On August 16, 2002, Petitioner filed a Petition for Writ of Habeas Corpus in this Court, along with a second petition under the PCRA seeking relief under the U.S. Supreme Court's decision in Atkins v. Virginia, 536 U.S. 304 (2002), which held that the United States Constitution places significant restrictions on a state's power to execute a mentally retarded offender.*fn5 In addition, on October 10, 2003, he filed yet another petition in the state courts captioned: Petition for Statutory Habeas Corpus Relief and Habeas Corpus Relief under Article I, Section 14 of the Pennsylvania Constitution and/or for Statutory Post-Conviction Relief Under the Post Conviction Relief Act in reliance upon the findings of the U.N. Human Rights Committee that Canada had violated the ICCPR in deporting him to the United States. This Court then stayed the instant habeas proceedings to enable Petitioner the opportunity to exhaust these claims in the Pennsylvania courts. In an Opinion dated May 12, 2005, the Philadelphia County Court of Common Pleas determined that, because the identical claim had been raised in Petitioner's federal Habeas Corpus petition, it need not address the claim, and it therefore dismissed the PCRA application. Although it did consider the violation of international law argument, the Pennsylvania Supreme Court nevertheless affirmed the dismissal of Petitioner's third PCRA application on the ground that there was nothing in the ICCPR itself or in the decisions of the Human Rights Committee which compelled the Pennsylvania state courts to enforce the international treaties involved. Commonwealth v. Judge, 591 Pa. 126, 916 A.2d 511 (2007). On November 7, 2007, the United States Supreme Court denied Petitioner's application for writ of certiorari. Judge v. Pennsylvania, U.S. , 128 S. Ct. 533, 169 L. Ed. 2d 374 (2007).

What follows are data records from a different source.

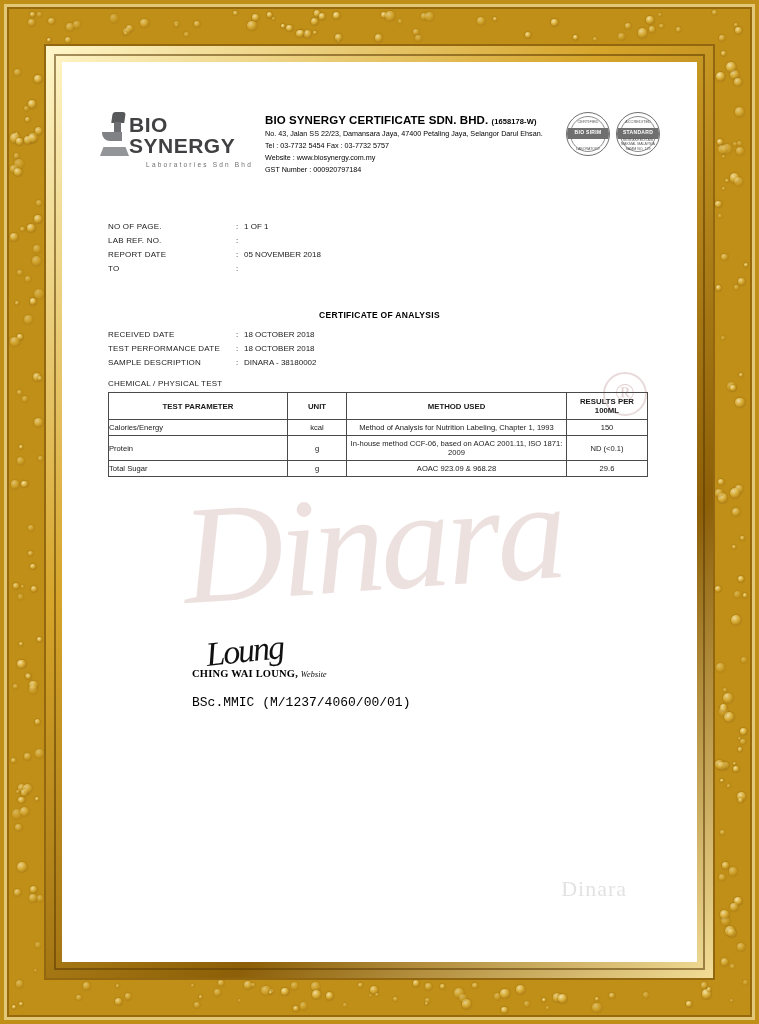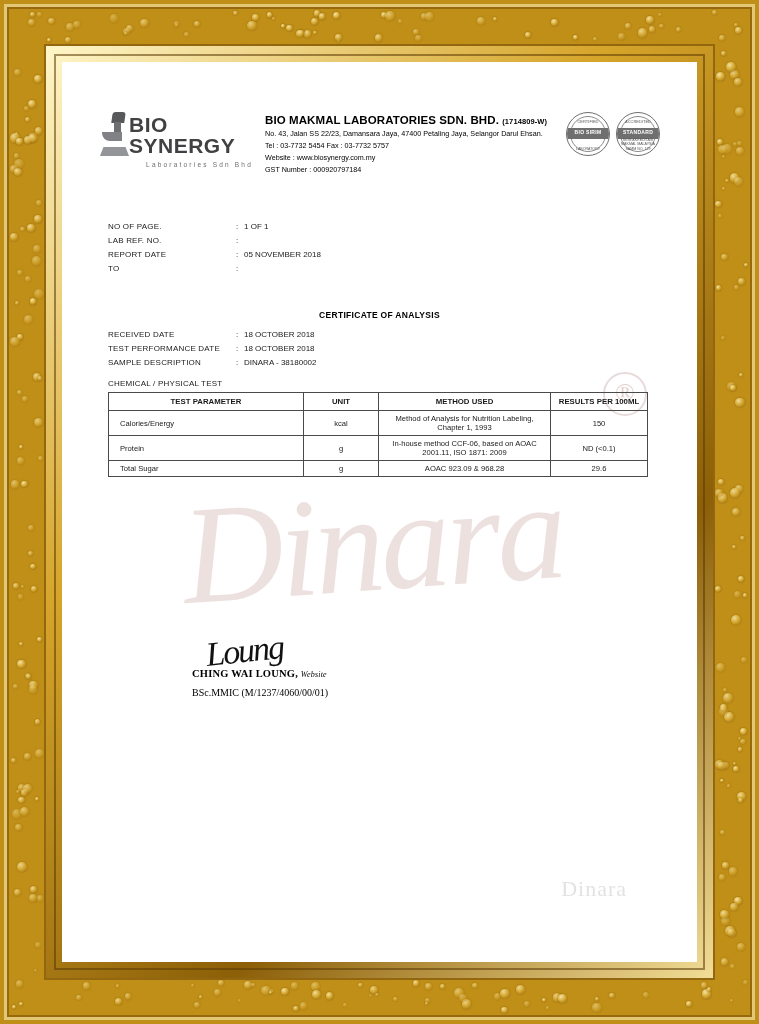--- a/index.html
+++ b/index.html
@@ -673,7 +673,7 @@
 
       <div class="company-block">
         <div class="company-name">
-          <span>BIO MAKMAL LABORATORIES SDN. BHD.</span>
+          <span>BIO SYNERGY CERTIFICATE SDN. BHD.</span>
           <span class="reg">(1714809-W)</span>
         </div>
         <div class="company-line">No. 43, Jalan SS 22/23, Damansara Jaya, 47400 Petaling Jaya, Selangor Darul Ehsan.</div>

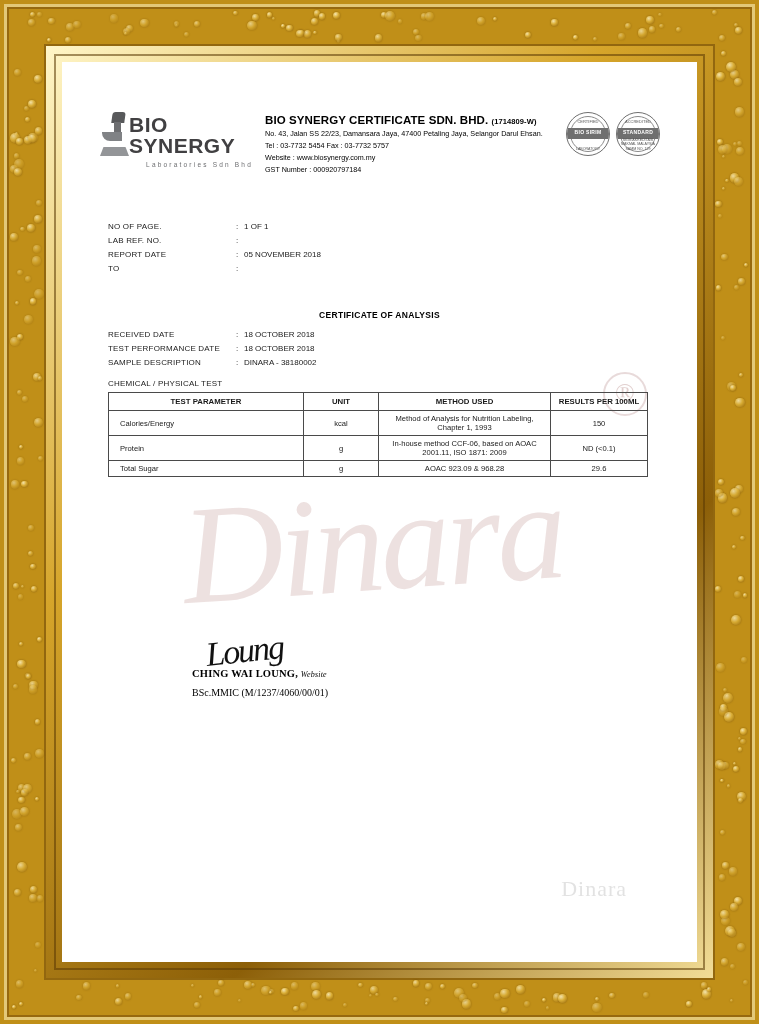--- a/index.html
+++ b/index.html
@@ -674,7 +674,7 @@
       <div class="company-block">
         <div class="company-name">
           <span>BIO SYNERGY CERTIFICATE SDN. BHD.</span>
-          <span class="reg">(1714809-W)</span>
+          <span class="reg">(1658178-W)</span>
         </div>
         <div class="company-line">No. 43, Jalan SS 22/23, Damansara Jaya, 47400 Petaling Jaya, Selangor Darul Ehsan.</div>
         <div class="company-line">Tel : 03-7732 5454  Fax : 03-7732 5757</div>

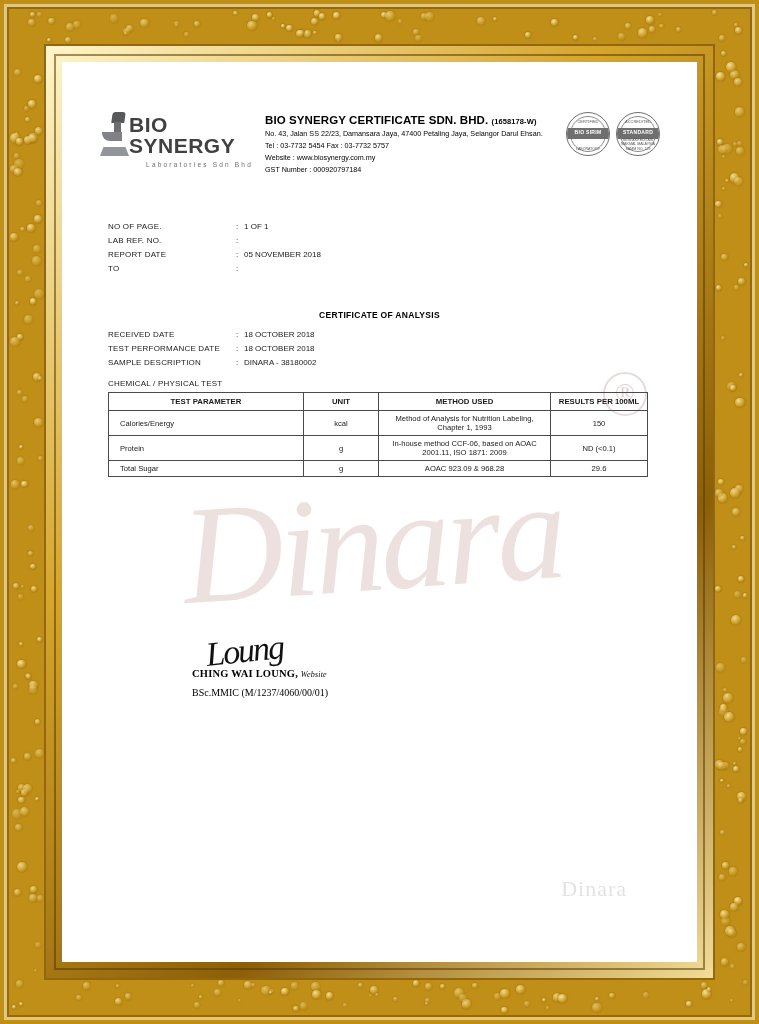--- a/index.html
+++ b/index.html
@@ -316,7 +316,7 @@
   }
   table.results th, table.results td {
     border: 1px solid #4a4a4a;
-    padding: 3px 11px;
+    padding: 3px 0;
     vertical-align: middle;
   }
   table.results th {

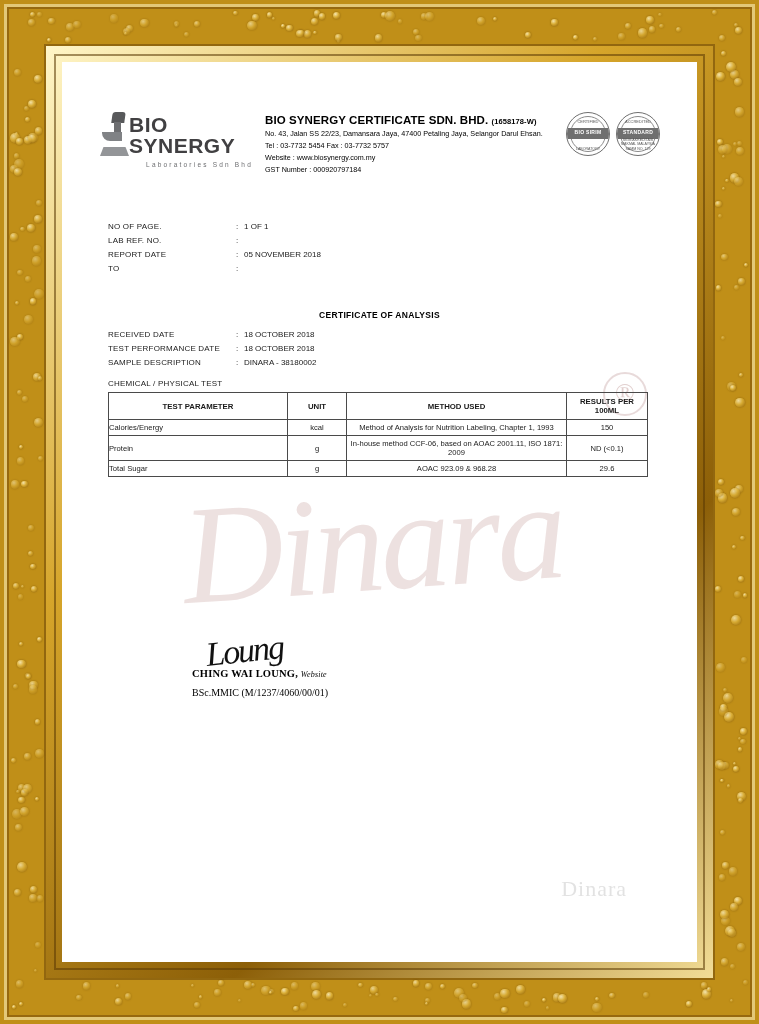--- a/index.html
+++ b/index.html
@@ -363,9 +363,9 @@
     font-size: 8px;
   }
   .sig-qual {
-    font-family: Liberation Serif, serif;
-    font-size: 10px;
-    margin-top: 8px;
+    font-family: Liberation Mono, monospace;
+    font-size: 13px;
+    margin-top: 16px;
   }
 </style>
 </head>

It appearing to this Court that Petitioner had then exhausted his available state remedies, we lifted the stay of proceedings in this matter on December 12, 2007. On July 29, 2008, Petitioner filed his motion for partial summary judgment, which we granted in our Memorandum and Order of March 13, 2009.

Discussion

As previously noted in our Memorandum Opinion of March 13, 2009, the Commonwealth asserts that this Court is foreclosed from considering any of Petitioner's habeas claims as a consequence of his having escaped from custody and by operation of the bar imposed by Pennsylvania's fugitive forfeiture rule. Because we determined in that Opinion that the fugitive forfeiture rule is an inadequate bar, we are compelled to now evaluate the merits of Petitioner's remaining claims.*fn6

A. Standards Governing Habeas Petitions Under §2254

It is axiomatic that "[t]he writ of habeas corpus stands as a safeguard against imprisonment of those held in violation of the law." Harrington v. Richter, U.S. , 131 S. Ct. 770, 780, 178 L. Ed. 2d 624, 634 (2011). Petitions for issuance of a Writ of Habeas Corpus filed by prisoners in custody as the result of a judgment of a state court are generally governed by 28 U.S.C. §2254. Specifically, that statute states, in relevant part:

(a) The Supreme Court, a Justice thereof, a circuit judge, or a district court shall entertain an application for a writ of habeas corpus in behalf of a person in custody pursuant to the judgment of a State court only on the ground that he is in custody in violation of the Constitution or laws or treaties of the United States.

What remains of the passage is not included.